» DATA FOR ANALYSIS:
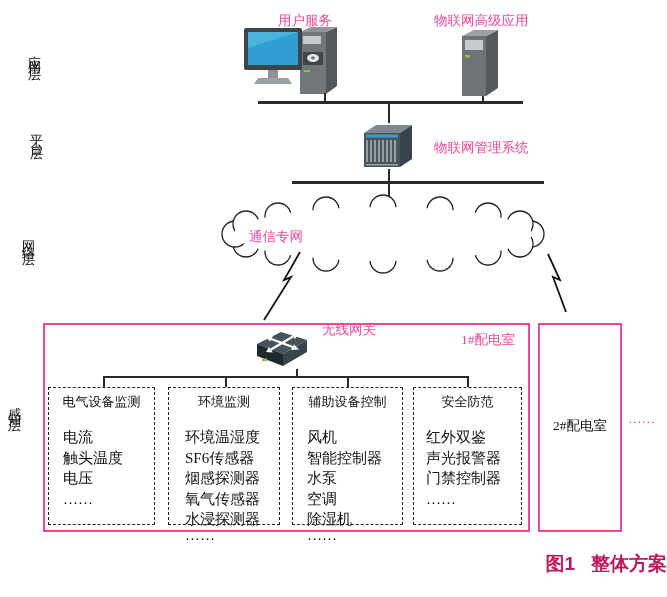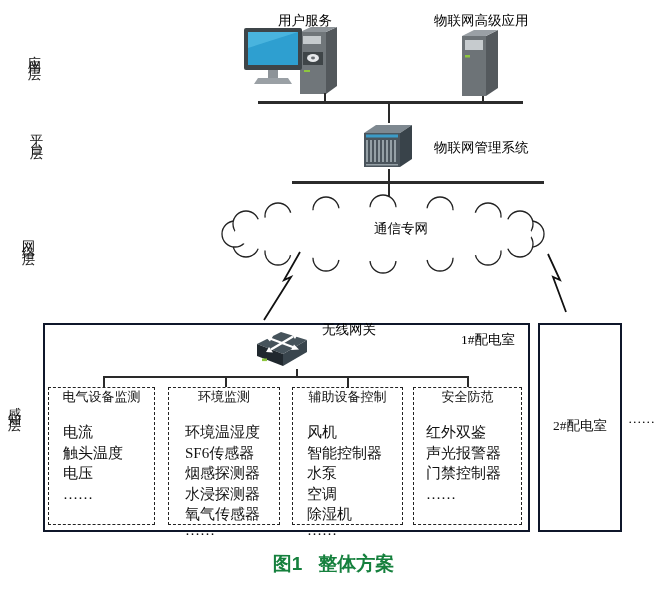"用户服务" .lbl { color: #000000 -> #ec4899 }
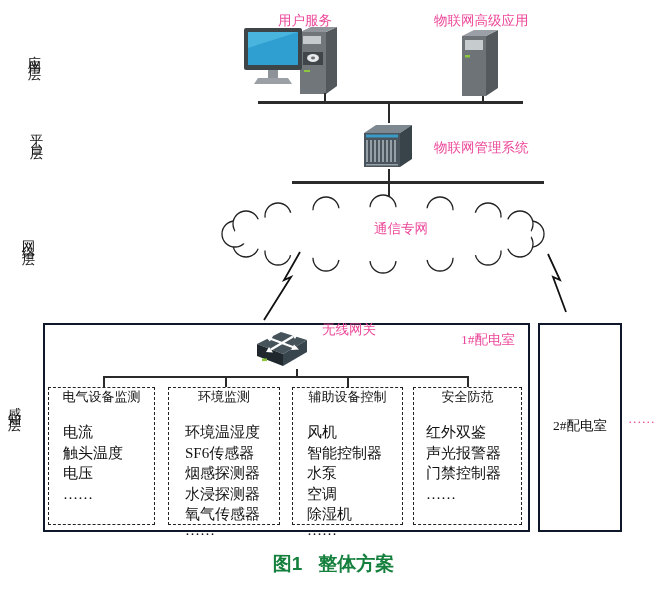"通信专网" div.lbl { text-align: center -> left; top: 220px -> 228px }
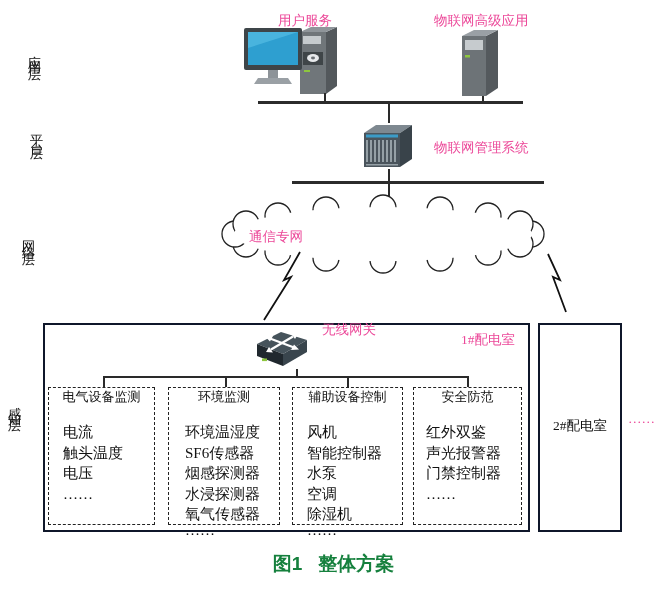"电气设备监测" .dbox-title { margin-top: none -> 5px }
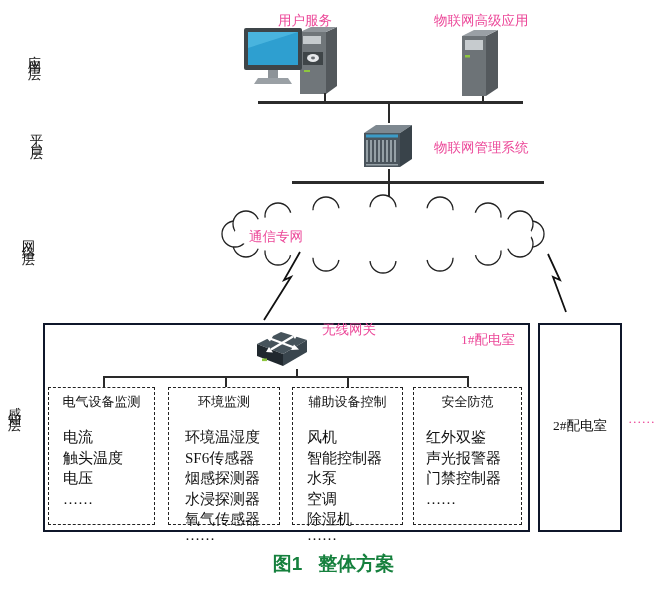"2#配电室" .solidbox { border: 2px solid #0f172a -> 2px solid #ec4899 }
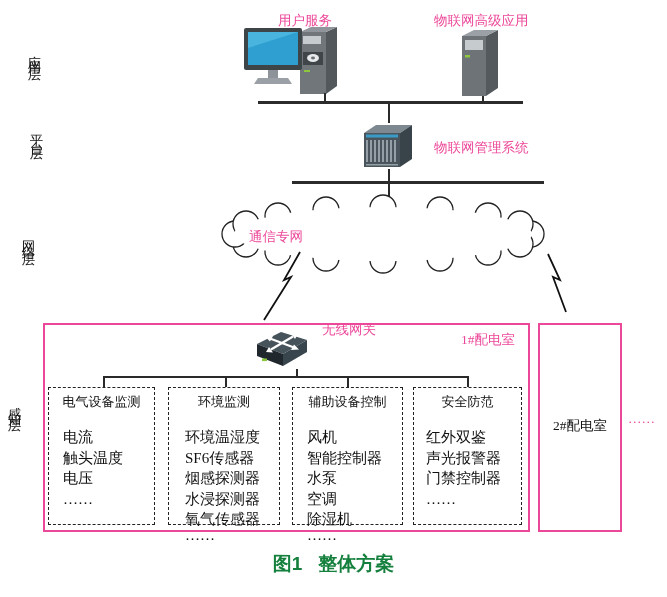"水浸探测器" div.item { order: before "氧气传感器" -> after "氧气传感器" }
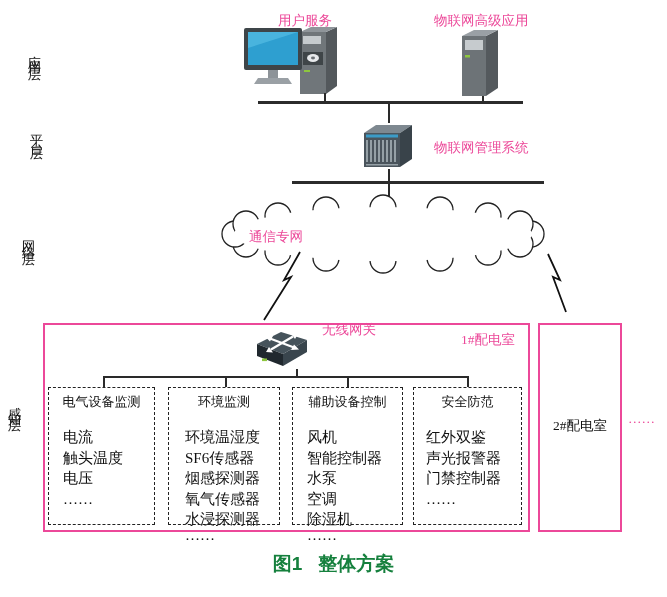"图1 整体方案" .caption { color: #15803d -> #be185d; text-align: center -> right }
* * *
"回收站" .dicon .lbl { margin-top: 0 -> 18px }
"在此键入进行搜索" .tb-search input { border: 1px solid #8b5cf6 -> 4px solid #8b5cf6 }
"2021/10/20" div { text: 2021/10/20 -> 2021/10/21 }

» PROBLEM STATEMENT:
Exactly the lines above from the one with "border: 1px solid" to the one with "text: 2021/10/20 ->", both included, are to be quoted; leave the rest out.

» OUTPUT OF THE TASK:
"在此键入进行搜索" .tb-search input { border: 1px solid #8b5cf6 -> 4px solid #8b5cf6 }
"2021/10/20" div { text: 2021/10/20 -> 2021/10/21 }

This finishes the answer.